◆ Work order:
Whenever the string "json配置文件" appears in a line below, please copy the line out.

Start of Source information

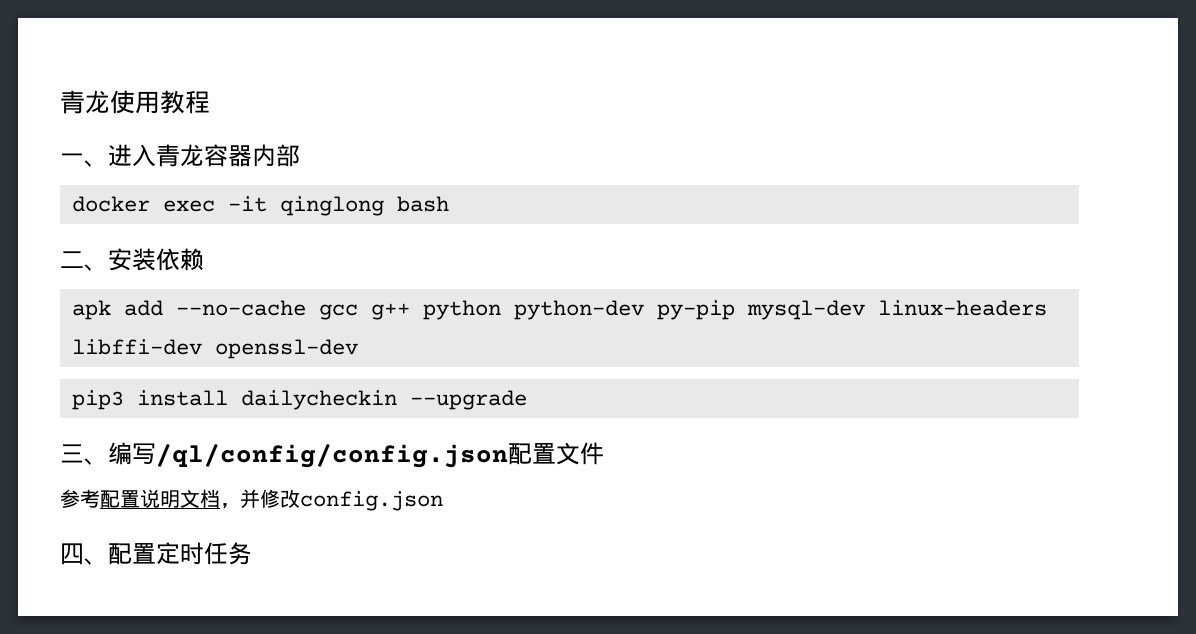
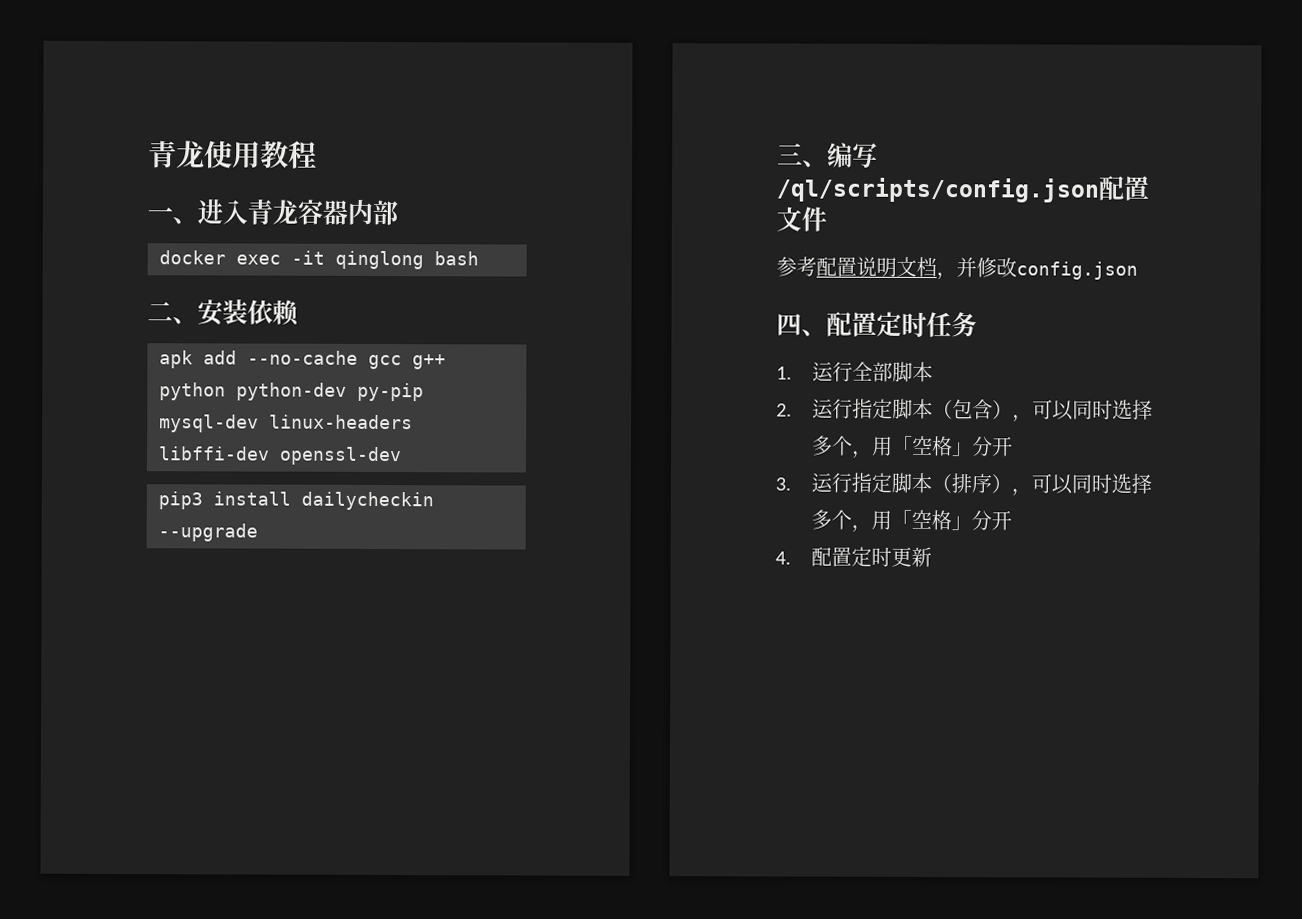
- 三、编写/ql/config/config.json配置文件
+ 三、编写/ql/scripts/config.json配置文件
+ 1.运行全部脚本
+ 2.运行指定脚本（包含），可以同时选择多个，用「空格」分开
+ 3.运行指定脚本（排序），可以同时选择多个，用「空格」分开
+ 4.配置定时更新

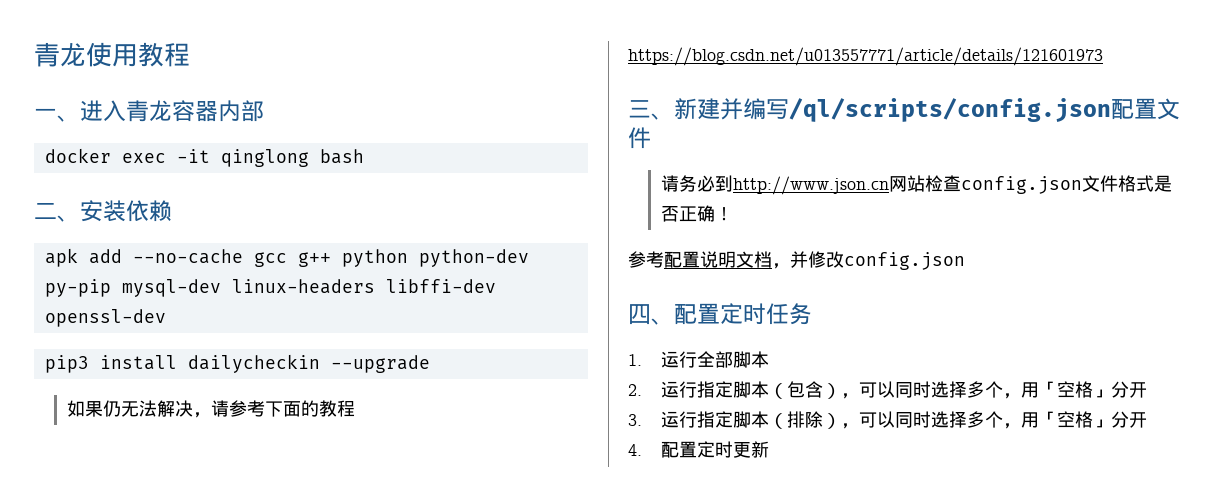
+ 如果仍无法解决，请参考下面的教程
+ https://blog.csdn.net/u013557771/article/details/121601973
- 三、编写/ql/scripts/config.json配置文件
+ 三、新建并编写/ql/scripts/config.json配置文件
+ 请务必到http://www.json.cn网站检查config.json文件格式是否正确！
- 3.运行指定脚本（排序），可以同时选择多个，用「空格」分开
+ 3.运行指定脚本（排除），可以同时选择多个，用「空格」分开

End of Source information

◆ Your solution:
- 三、编写/ql/config/config.json配置文件
+ 三、编写/ql/scripts/config.json配置文件
- 三、编写/ql/scripts/config.json配置文件
+ 三、新建并编写/ql/scripts/config.json配置文件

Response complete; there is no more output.